On December 19, 1986, petitioner instituted with the
NLRC a complaint against private respondents for the
payment of his unpaid wages, his cost of living allowance, the
balance of his gasoline and representation expenses and his
bonus compensation for 1986. Petitioner and private
respondents submitted their position papers to the labor
arbiter.
Private respondents admitted that there is due to
petitioner the amount of P17,060.07 but this was applied to the
unpaid balance of his subscription in the amount of
P95,439.93.
Petitioner questioned the set-off alleging that there
was no call or notice for the payment of the unpaid
subscription and that, accordingly, the alleged obligation is not
enforceable.
In a decision dated April 28, 1987, the labor arbiter
sustained the claim of petitioner for P17,060.07 on the ground
that the employer has no right to withhold payment of wages
already earned under Article 103 of the Labor Code. Upon the
appeal of the private respondents to public respondent NLRC,
the decision of the labor arbiter was reversed in a decision
dated September 18, 1987. The NLRC held that a stockholder
who fails to pay his unpaid subscription on call becomes a
debtor of the corporation and that the set-off of said obligation
against the wages and others due to petitioner is not contrary
to law, morals and public policy.
ISSUE:
WON The NLRC has jurisdiction to determine such
intra-corporate dispute between stockholder and corporation.

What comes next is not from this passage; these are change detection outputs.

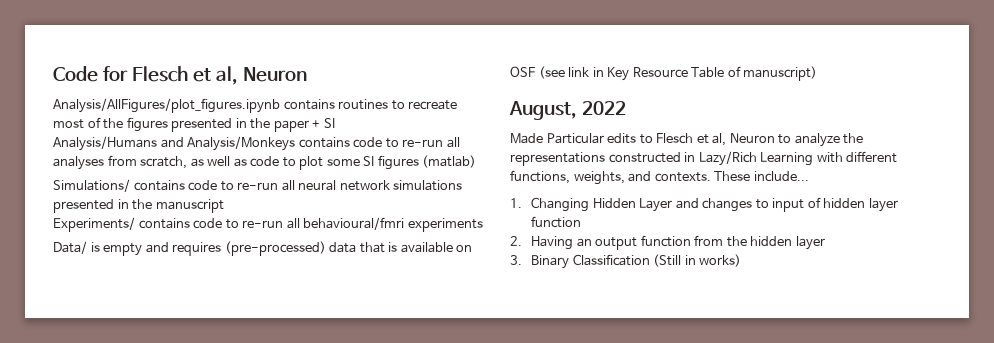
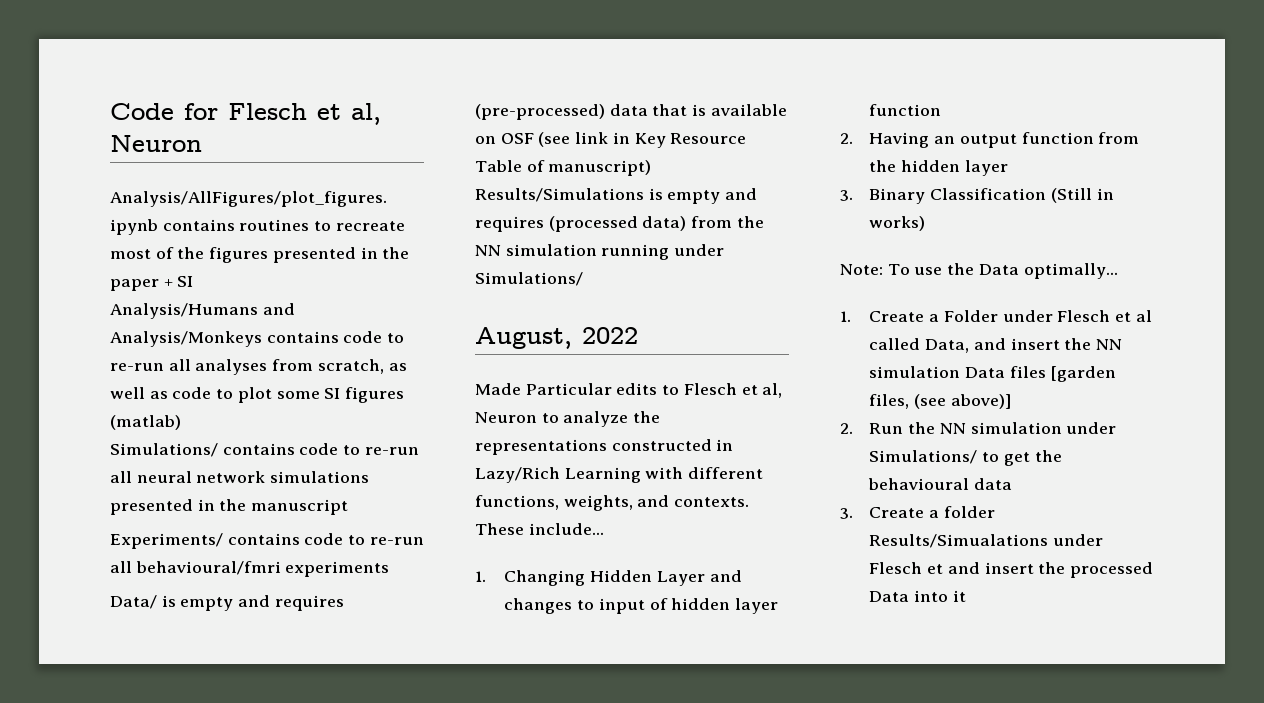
(818, 73) none -> [475,188,758,204] [475,216,764,232] [475,244,725,260] [475,272,583,286] Results/Simulations is empty and requires (processed data) from the NN simulation running under Simulations/
(742, 260) none -> [840,263,1118,279] [840,310,1152,322] [869,338,1123,353] [869,366,1116,382] [869,394,1011,409] [840,422,1117,434] [869,450,1062,466] [868,478,1013,490] [840,506,995,519] [869,534,1104,548] [869,562,1154,578] [869,590,966,602] // Note: To use the Data optimally... // 1. Create a Folder under Flesch et al called Data, and insert the NN simulation Data files [garden files, (see above)] // 2. Run the NN simulation under Simulations/ to get the behavioural data // 3. Create a folder Results/Simualations under Flesch et and insert the processed Data into it

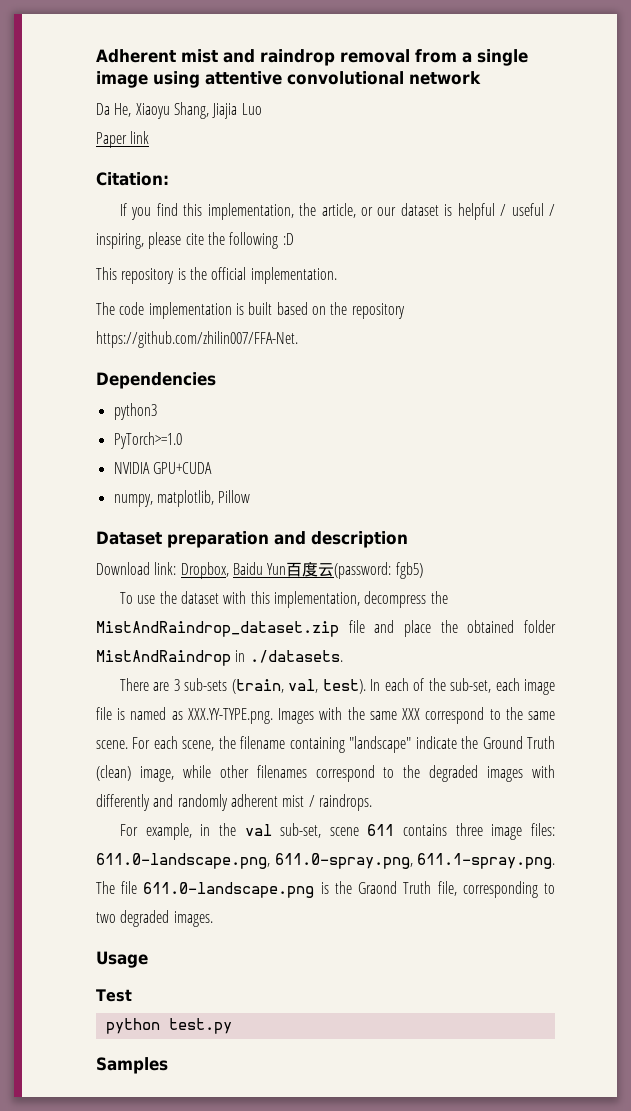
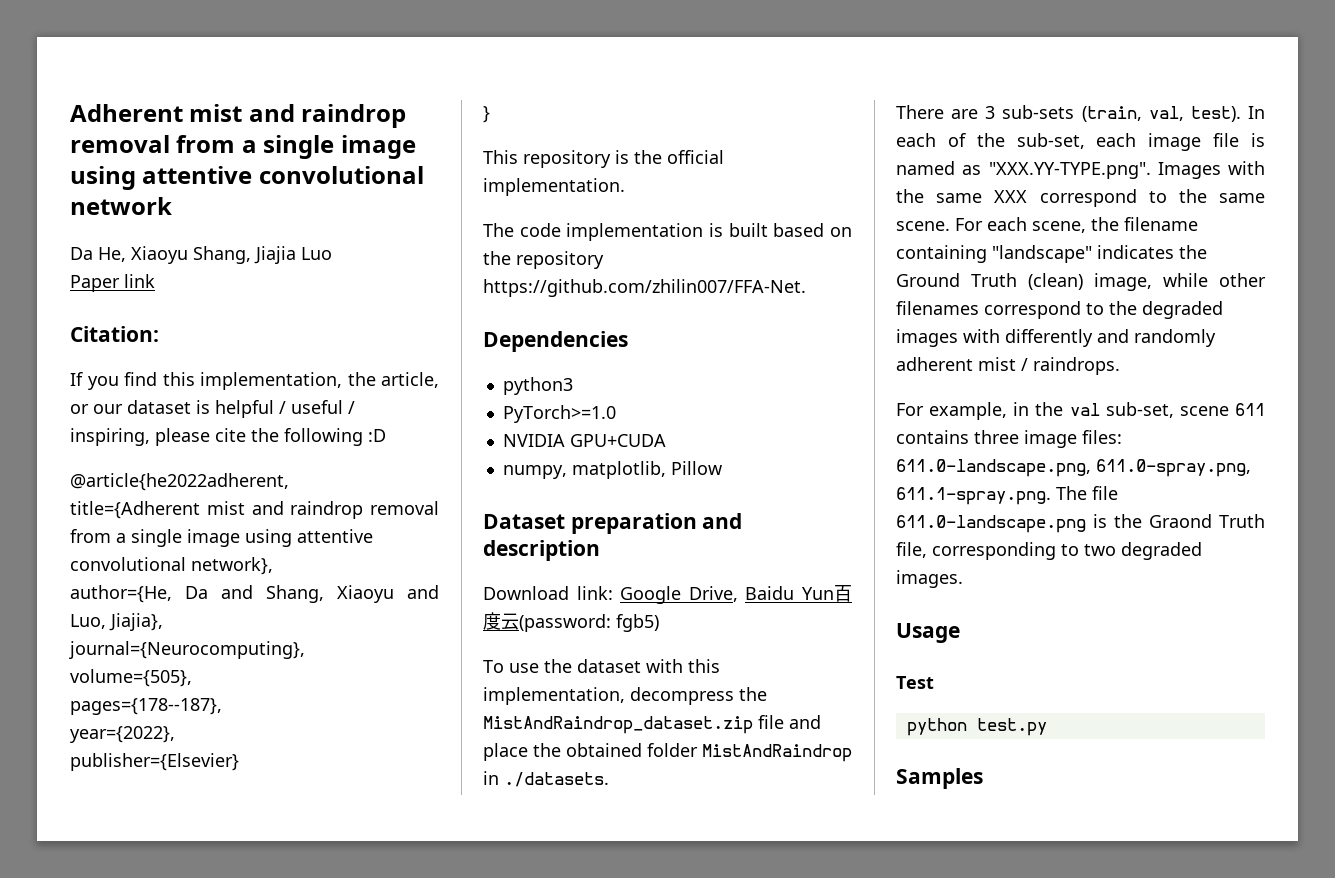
(294, 239) none -> [70,473,289,491] [70,501,439,519] [70,529,373,547] [70,557,273,575] [70,585,439,603] [70,613,163,631] [69,641,305,659] [70,669,192,687] [70,698,222,715] [70,726,175,743] [70,753,239,771] [483,106,490,123] // @article{he2022adherent, // title={Adherent mist and raindrop removal from a single image using attentive convolutional network}, // author={He, Da and Shang, Xiaoyu and Luo, Jiajia}, // journal={Neurocomputing}, // volume={505}, // pages={178--187}, // year={2022}, // publisher={Elsevier} // }
[180,562,229,579] Dropbox, -> [620,586,738,604] Google Drive,
[187,708,273,724] XXX.YY-TYPE.png. -> [988,162,1151,179] "XXX.YY-TYPE.png".
[415,736,457,749] indicate -> [1097,245,1174,259] indicates

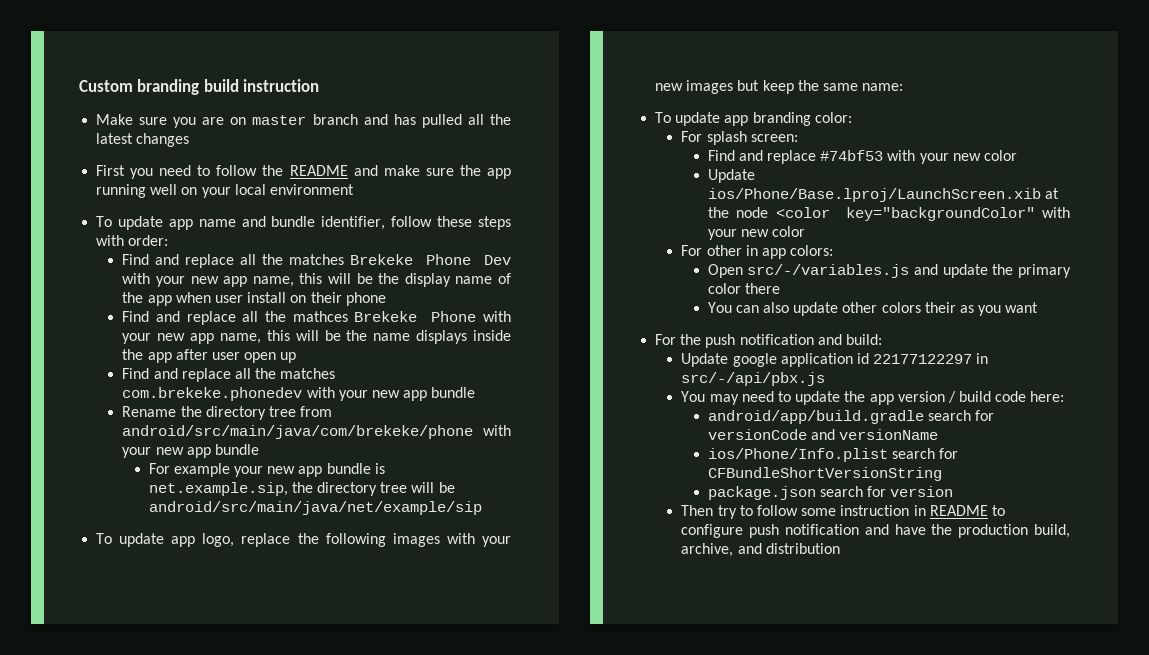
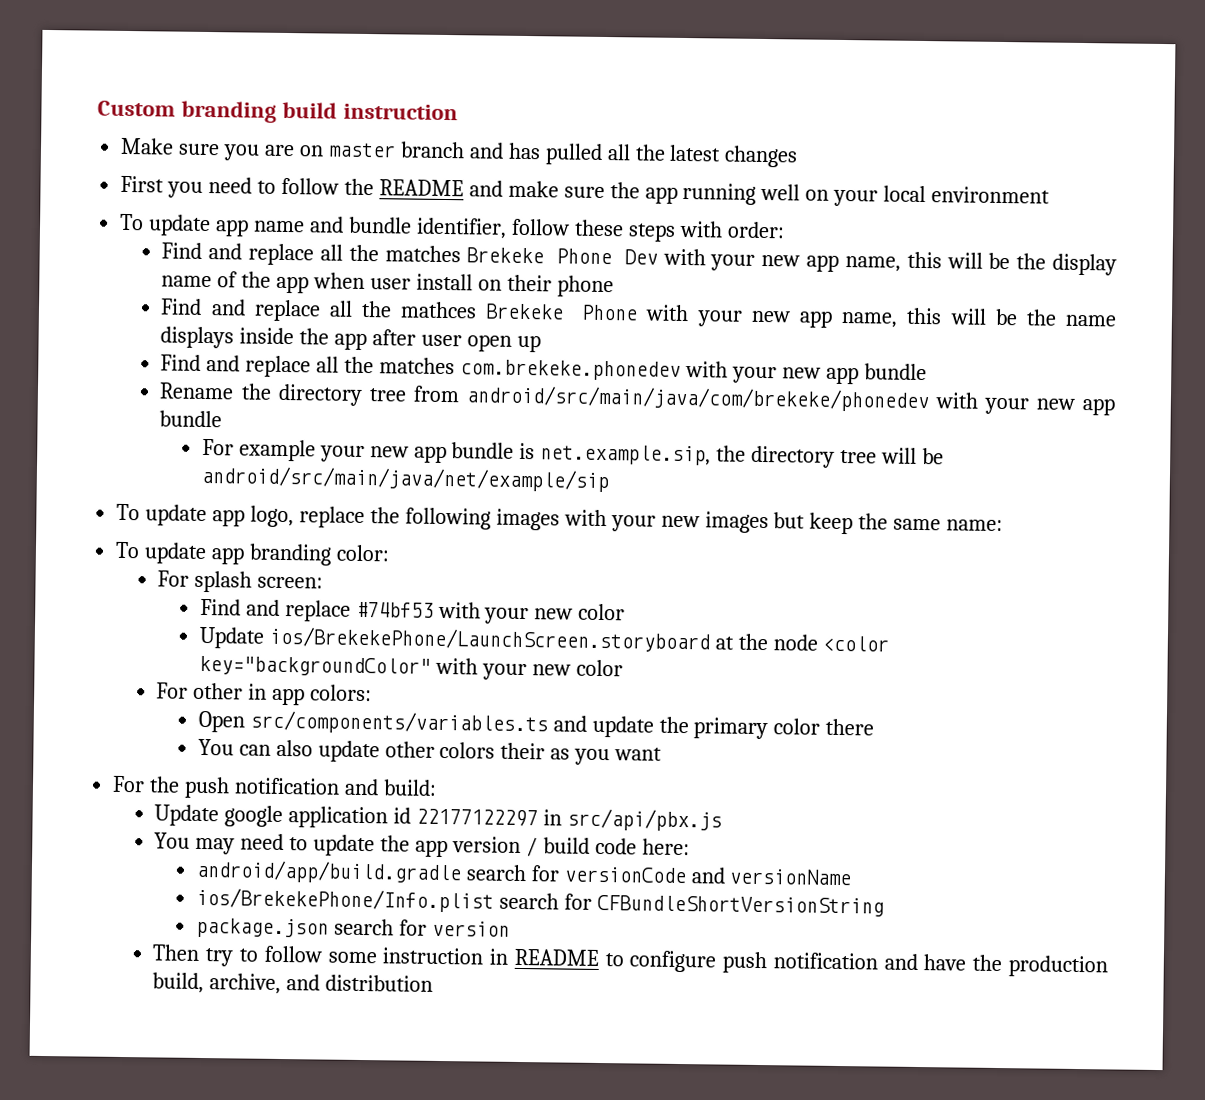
[122,425,474,439] android/src/main/java/com/brekeke/phone -> [465,385,930,413] android/src/main/java/com/brekeke/phonedev
[707,188,1041,202] ios/Phone/Base.lproj/LaunchScreen.xib -> [268,626,710,653] ios/BrekekePhone/LaunchScreen.storyboard
[747,264,910,278] src/-/variables.js -> [249,710,548,736] src/components/variables.ts
[681,372,826,386] src/-/api/pbx.js -> [567,808,723,832] src/api/pbx.js
[707,448,888,462] ios/Phone/Info.plist -> [195,887,494,913] ios/BrekekePhone/Info.plist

WON Employer has no right to withhold payment of
wages already earned.
RESOLUTION:
Firstly, the NLRC has no jurisdiction to determine
such intra-corporate dispute between the stockholder and the
corporation as in the matter of unpaid subscriptions. This
controversy is within the exclusive jurisdiction of the
Securities and Exchange Commission.
Secondly, assuming arguendo that the NLRC may
exercise jurisdiction over the said subject matter under the
circumstances of this case, the unpaid subscriptions are not
due and payable until a call is made by the corporation for
payment. Private respondents have not presented a resolution
of the board of directors of respondent corporation calling for
the payment of the unpaid subscriptions. It does not even
appear that a notice of such call has been sent to petitioner by
the respondent corporation.
What the records show is that the respondent
corporation deducted the amount due to petitioner from the
amount receivable from him for the unpaid subscriptions. No
doubt such set-off was without lawful basis, if not premature.
As there was no notice or call for the payment of unpaid
subscriptions, the same is not yet due and payable.
Lastly, assuming further that there was a call for
payment of the unpaid subscription, the NLRC cannot validly
set it off against the wages and other benefits due petitioner.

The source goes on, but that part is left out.